NIH Audio
July 30, 2010
NIH Podcast Episode #0114
Balintfy: Welcome to the 114th episode of NIH Research Radio with news about the ongoing medical research at the National Institutes of Health—the nation's medical research agency. I’m your host, Joe Balintfy. Coming up in this episode: research helping infants—a new more successful heart surgery procedure and the amount of oxygen to help preterm survival and reduce eye risks—plus, understanding the microbiome. But first, a quick news update.
News Update
Balintfy: A team of NIH-funded researchers has successfully regenerated rabbit joints using a cutting edge process to form the joint inside the body. Regenerative procedures like this are performed by stimulating organs or tissues—that previously could not be repaired—to heal themselves. In this study, three-dimensional structures made of special materials in the shape of the tissue, were infused with a protein to promote growth of the rabbit joint. The experiment only demonstrates the feasibility of this approach. Future work could replace arthritic joints in pre-clinical animal models and ultimately in arthritis patients who need total joint replacement.
News updates are compiled from information at www.nih.gov/news. Coming up next helping the hearts and eyes of infants, plus more on the microbiome.
(BREAK FOR PUBLIC SERVICE ANNOUNCEMENT)
Newer Heart Surgery for Infants Offers First-Year Survival Benefit over Traditional Procedure
Balintfy: A newer heart surgery for infants offers first-year survival benefit over a traditional procedure. Wally Akinso has the details.
Akinso: Infants born with a severely underdeveloped heart who undergo a newer surgical procedure are more likely to survive their first year and not require a heart transplant. This is according to a report by researchers supported by the National Heart, Lung, and Blood Institute. But the study of 549 newborns suggests that after the first year, the new surgical procedure yields similar results to a more traditional one.
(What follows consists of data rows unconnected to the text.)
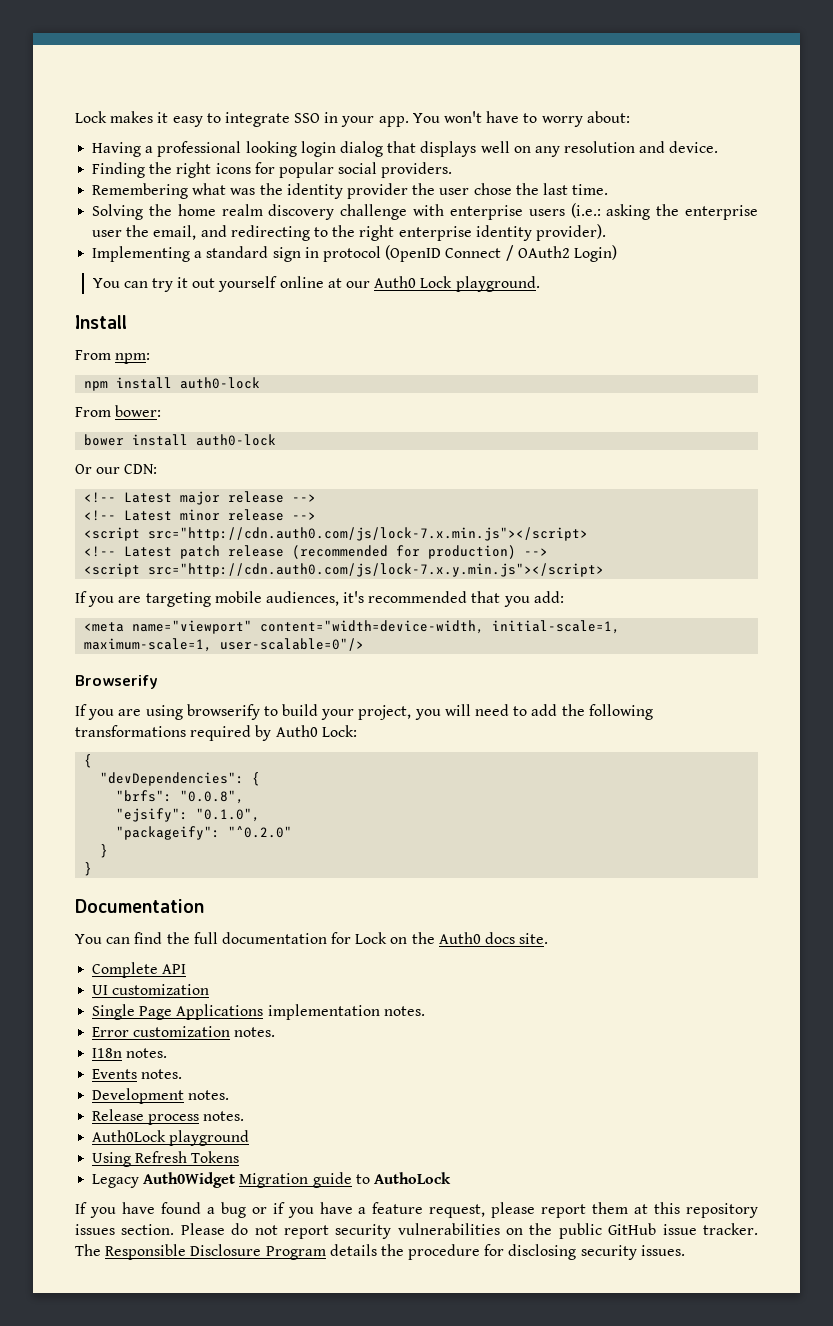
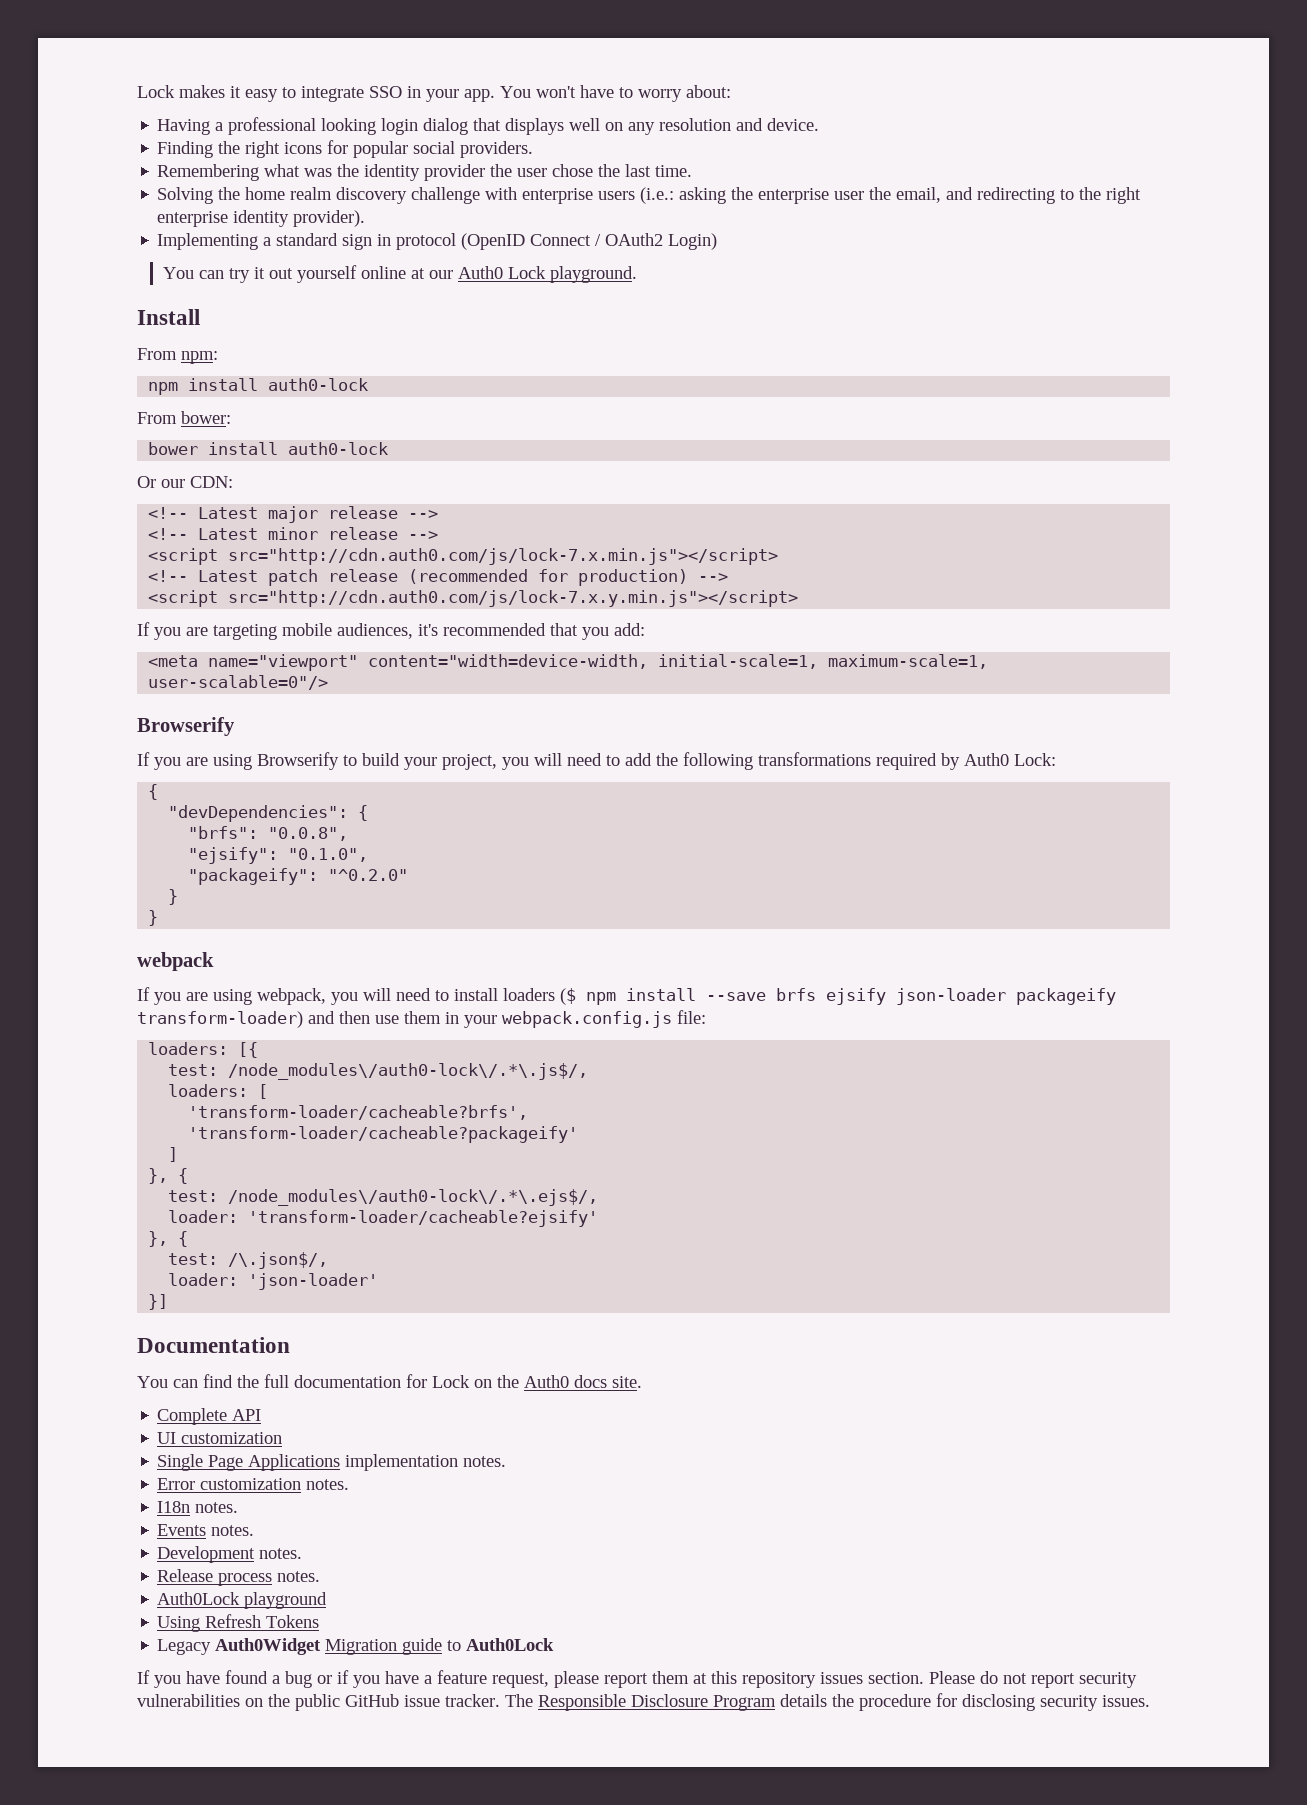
- If you are using browserify to build your project, you will need to add the following transformations required by Auth0 Lock:
+ If you are using Browserify to build your project, you will need to add the following transformations required by Auth0 Lock:
+ webpack
+ If you are using webpack, you will need to install loaders ($ npm install --save brfs ejsify json-loader packageify transform-loader) and then use them in your webpack.config.js file:
+ loaders: [{
+ test: /node_modules\/auth0-lock\/.*\.js$/,
+ loaders: [
+ 'transform-loader/cacheable?brfs',
+ 'transform-loader/cacheable?packageify'
+ ]
+ }, {
+ test: /node_modules\/auth0-lock\/.*\.ejs$/,
+ loader: 'transform-loader/cacheable?ejsify'
+ }, {
+ test: /\.json$/,
+ loader: 'json-loader'
+ }]
- Legacy Auth0Widget Migration guide to AuthoLock
+ Legacy Auth0Widget Migration guide to Auth0Lock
Pearson: This study enrolled newborns who are born with only one functioning pumping chamber of their heart which is called a ventricle.
Akinso: Dr. Gail Pearson is the director of the NHLBI’s Adult and Pediatric Cardiac Research Program.
Pearson: Most of us are born with two functioning ventricles and these infants have a special type of complex heart disease in which they only have one ventricle—this is called hypoplastic left syndrome. So we were targeting enrolling these babies in order to compare two different types of surgical procedures. For the first procedure that they have to help them in their first couple of weeks of life.
Akinso: The Single Ventricle Reconstruction Trial is the largest trial to compare treatment for congenital heart disease, and the first North American, multi-center, randomized trial of surgical therapy for congenital heart disease patients. Dr. Pearson says two procedures were studied.
Pearson: Both procedures were being used to some extent, but surgeons realized that there were pluses and minuses to both of them. And also realized that they wanted to apply some scientific method to this and figure out which surgical procedure might be better.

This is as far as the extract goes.